La duchesse de Marlborough avec le symbole de sa charge et de son autorité : la clé d'or. Sir Godfrey Kneller, 1702.

En , John Churchill, avec son allié Eugène de Savoie-Carignan, remporte la bataille d'Audenarde. Sur la route les conduisant à la célébration d'une action de grâce, à la cathédrale Saint-Paul, Sarah a une violente altercation avec Anne sur le choix des joyaux que la reine porte pour la cérémonie et elle lui montre une lettre du duc de Marlborough où il dit expressément qu'il espère qu'Anne saura exploiter politiquement sa victoire. Cette insinuation de Marlborough à vouloir que la reine exprime publiquement son soutien aux whigs l'offusque et, pendant la cérémonie, Sarah dit à la reine de « se taire » alors qu'Anne continue à discuter, contrevenant ainsi aux règles de respect qui lui sont dues[40]. Anne écrit à Marlborough pour l'encourager à ne pas laisser sa rupture avec Sarah devenir de notoriété publique, mais il ne peut empêcher les indiscrétions de son épouse. Sarah continue à soutenir avec véhémence les whigs dans des lettres et des conversations avec Anne, ce avec le soutien de Godolphin et d'autres ministres whigs.

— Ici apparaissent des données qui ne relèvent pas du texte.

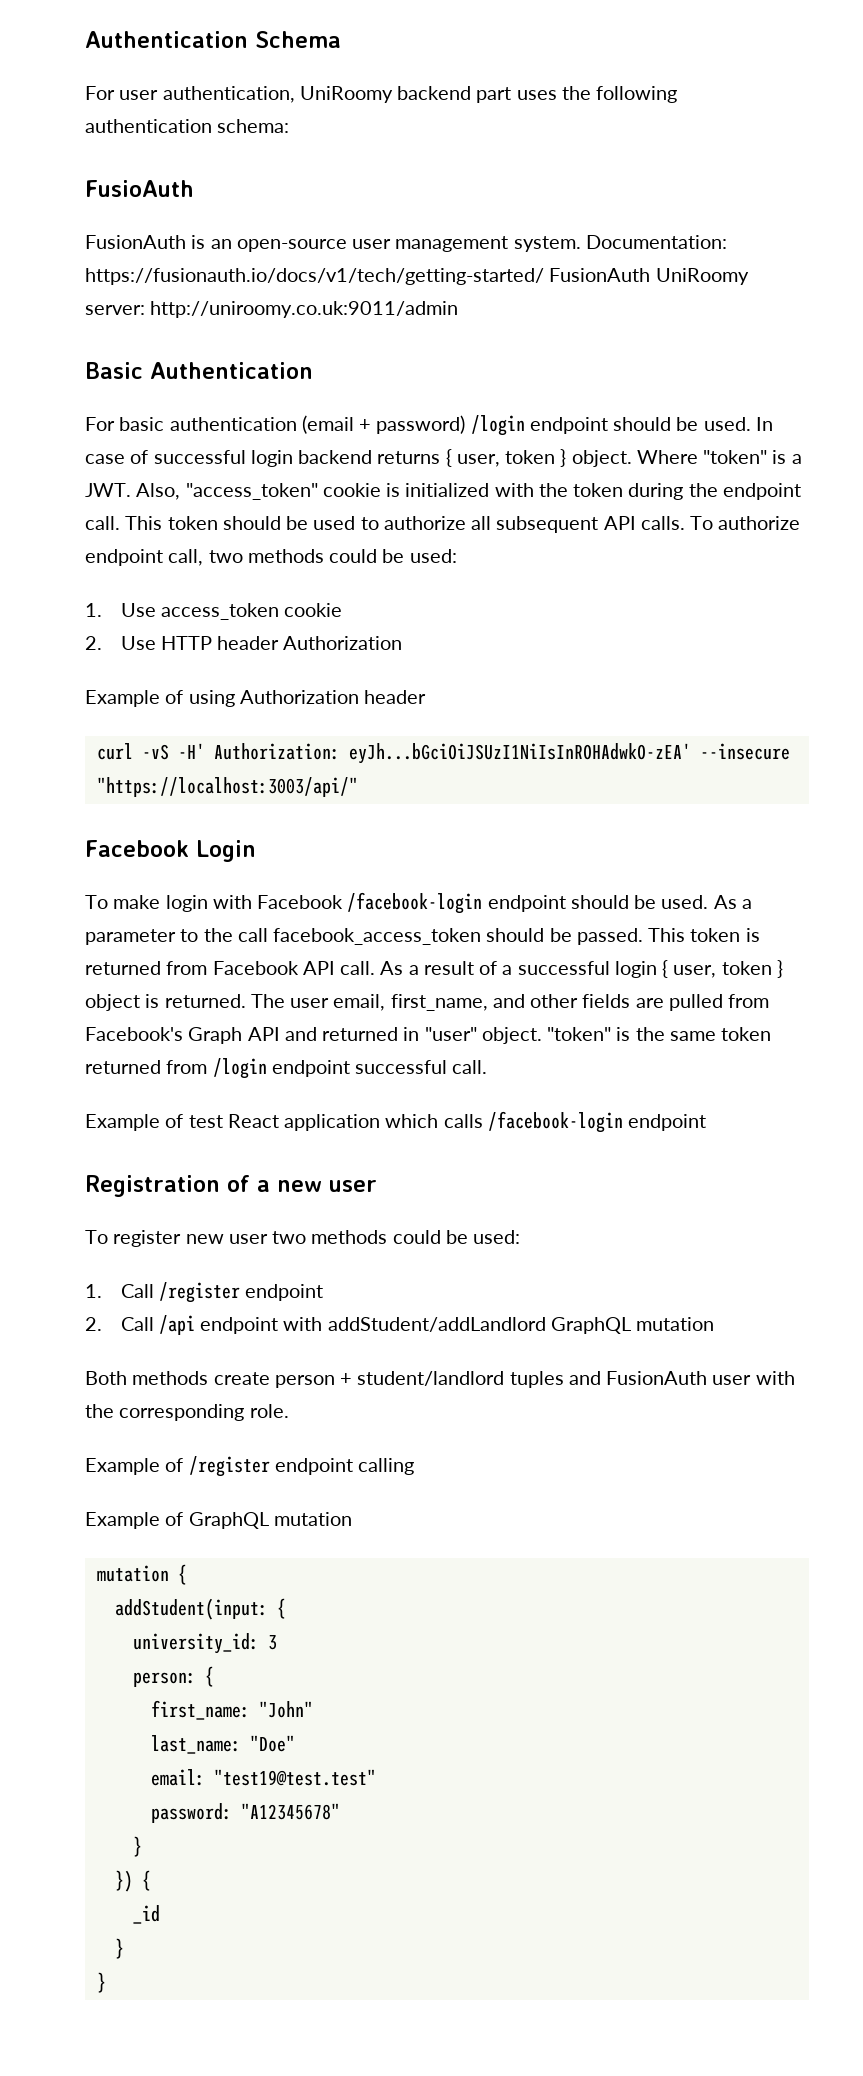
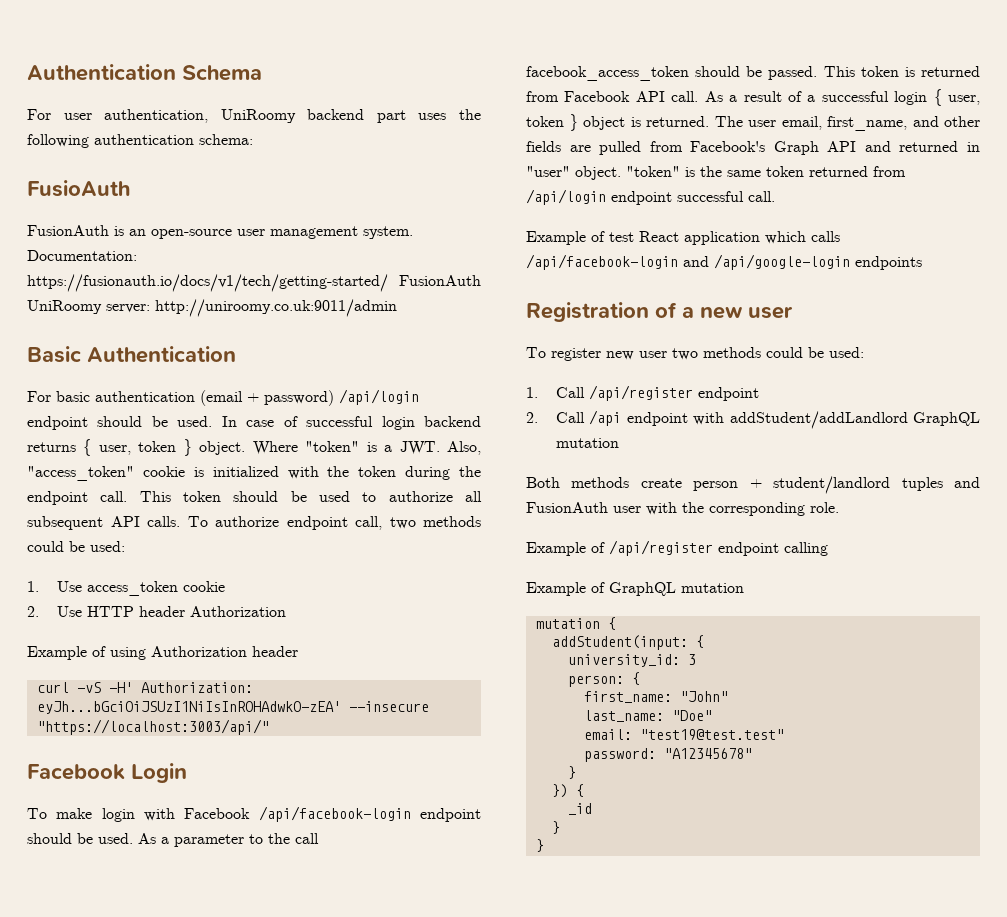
- For basic authentication (email + password) /login endpoint should be used.
+ For basic authentication (email + password) /api/login endpoint should be used.
- To make login with Facebook /facebook-login endpoint should be used.
+ To make login with Facebook /api/facebook-login endpoint should be used.
- "token" is the same token returned from /login endpoint successful call.
+ "token" is the same token returned from /api/login endpoint successful call.
- Example of test React application which calls /facebook-login endpoint
+ Example of test React application which calls /api/facebook-login and /api/google-login endpoints
- 1. Call /register endpoint
+ 1. Call /api/register endpoint
- Example of /register endpoint calling
+ Example of /api/register endpoint calling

Les nouvelles de l'appui du public pour les whigs parviennent à Marlborough dans des lettres de Sarah et de Godolphin, ce qui influence les conseils politiques qu'il donne à la reine. Anne, déjà en mauvaise santé, se sent épuisée et harcelée ; elle a un besoin absolu de se confier[36]. Elle trouve refuge et confort auprès de la douce et paisible Abigail Masham[41].

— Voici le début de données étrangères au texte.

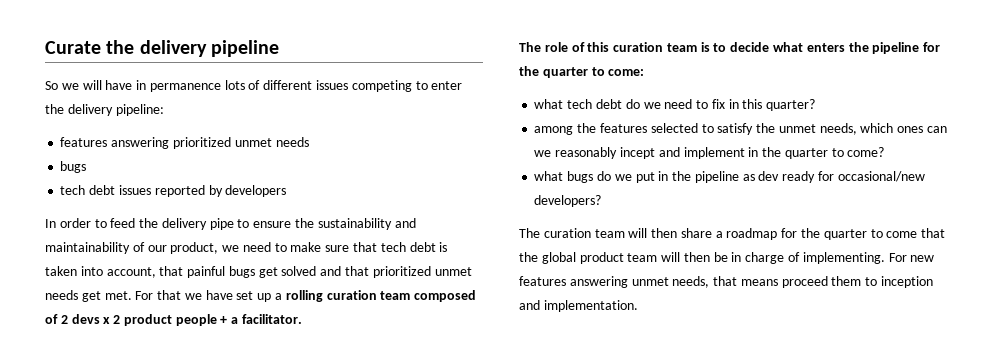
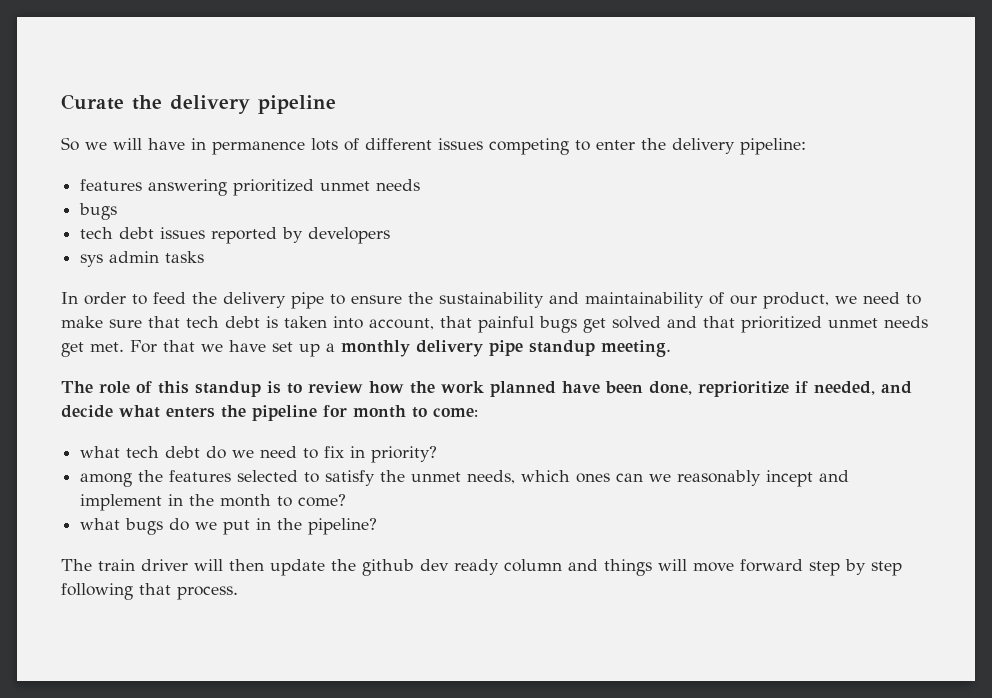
+ sys admin tasks
- For that we have set up a rolling curation team composed of 2 devs x 2 product people + a facilitator.
- The role of this curation team is to decide what enters the pipeline for the quarter to come:
+ For that we have set up a monthly delivery pipe standup meeting.
+ The role of this standup is to review how the work planned have been done, reprioritize if needed, and decide what enters the pipeline for month to come:
- what tech debt do we need to fix in this quarter?
+ what tech debt do we need to fix in priority?
- among the features selected to satisfy the unmet needs, which ones can we reasonably incept and implement in the quarter to come?
+ among the features selected to satisfy the unmet needs, which ones can we reasonably incept and implement in the month to come?
- what bugs do we put in the pipeline as dev ready for occasional/new developers?
- The curation team will then share a roadmap for the quarter to come that the global product team will then be in charge of implementing. For new features answering unmet needs, that means proceed them to inception and implementation.
+ what bugs do we put in the pipeline?
+ The train driver will then update the github dev ready column and things will move forward step by step following that process.

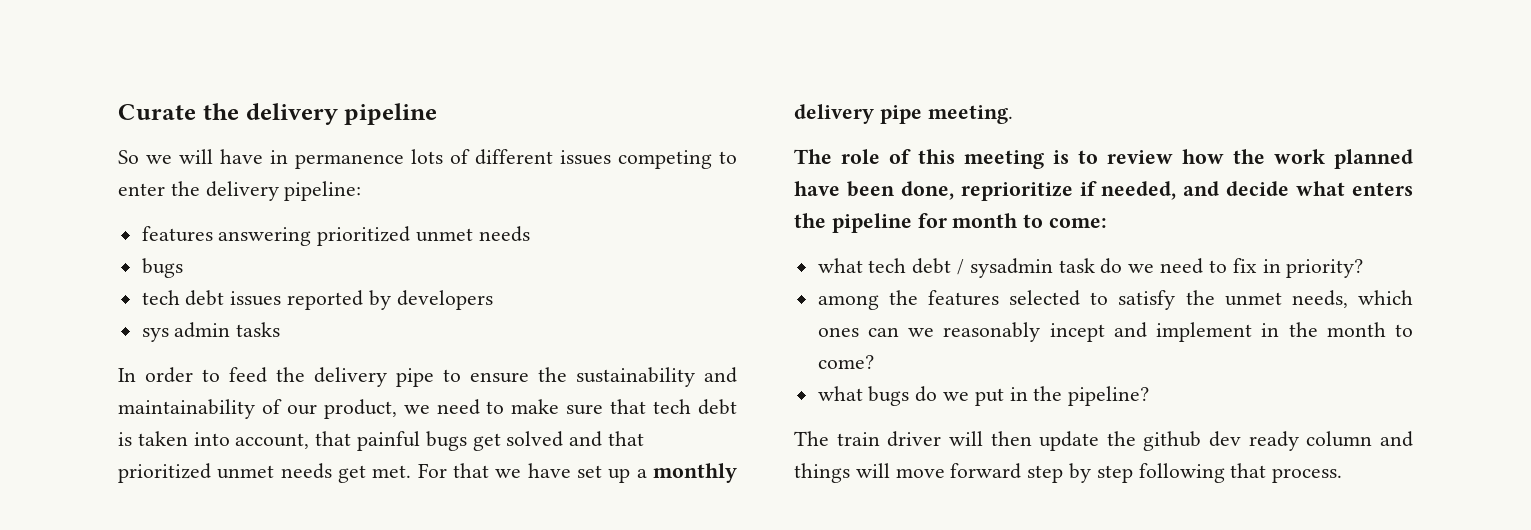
- For that we have set up a monthly delivery pipe standup meeting.
+ For that we have set up a monthly delivery pipe meeting.
- The role of this standup is to review how the work planned have been done, reprioritize if needed, and decide what enters the pipeline for month to come:
+ The role of this meeting is to review how the work planned have been done, reprioritize if needed, and decide what enters the pipeline for month to come:
- what tech debt do we need to fix in priority?
+ what tech debt / sysadmin task do we need to fix in priority?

Anne a expliqué plus tard qu'elle ne voulait pas que le public sache que ses relations avec Sarah étaient mauvaises, car un seul signe que Sarah n'était plus en grâce à la Cour aurait eu un impact négatif sur l'autorité du duc de Marlborough en tant que capitaine général. Sarah est maintenue dans toutes ses fonctions, par simple volonté d'assurer la position de son mari, le capitaine-général de l'armée, mais les tensions entre les deux femmes persistent ainsi jusqu'au début de 1711[42], qui marque la fin de leurs relations.

Sarah est toujours jalouse de l'affection d'Anne pour Abigail. Avec le soutien du duc de Marlborough et d'une partie des whigs, elle tente d'obliger Anne à la renvoyer. Ces tentatives de renvoi échouent, même quand Anne est menacée par une requête parlementaire des whigs, qui se méfient de l'influence tory d'Abigail sur la reine[43]. Le scénario entier répercute le refus d'Anne de céder à Sarah durant le règne de Guillaume et Marie. Mais la menace des interférences du Parlement fait échouer toutes les tentatives contre Anne dans les années 1690[44]. Anne est finalement gagnante : elle a tenu des entretiens avec les représentants des deux partis et les a priés, « les larmes aux yeux », de s'opposer au mouvement[44].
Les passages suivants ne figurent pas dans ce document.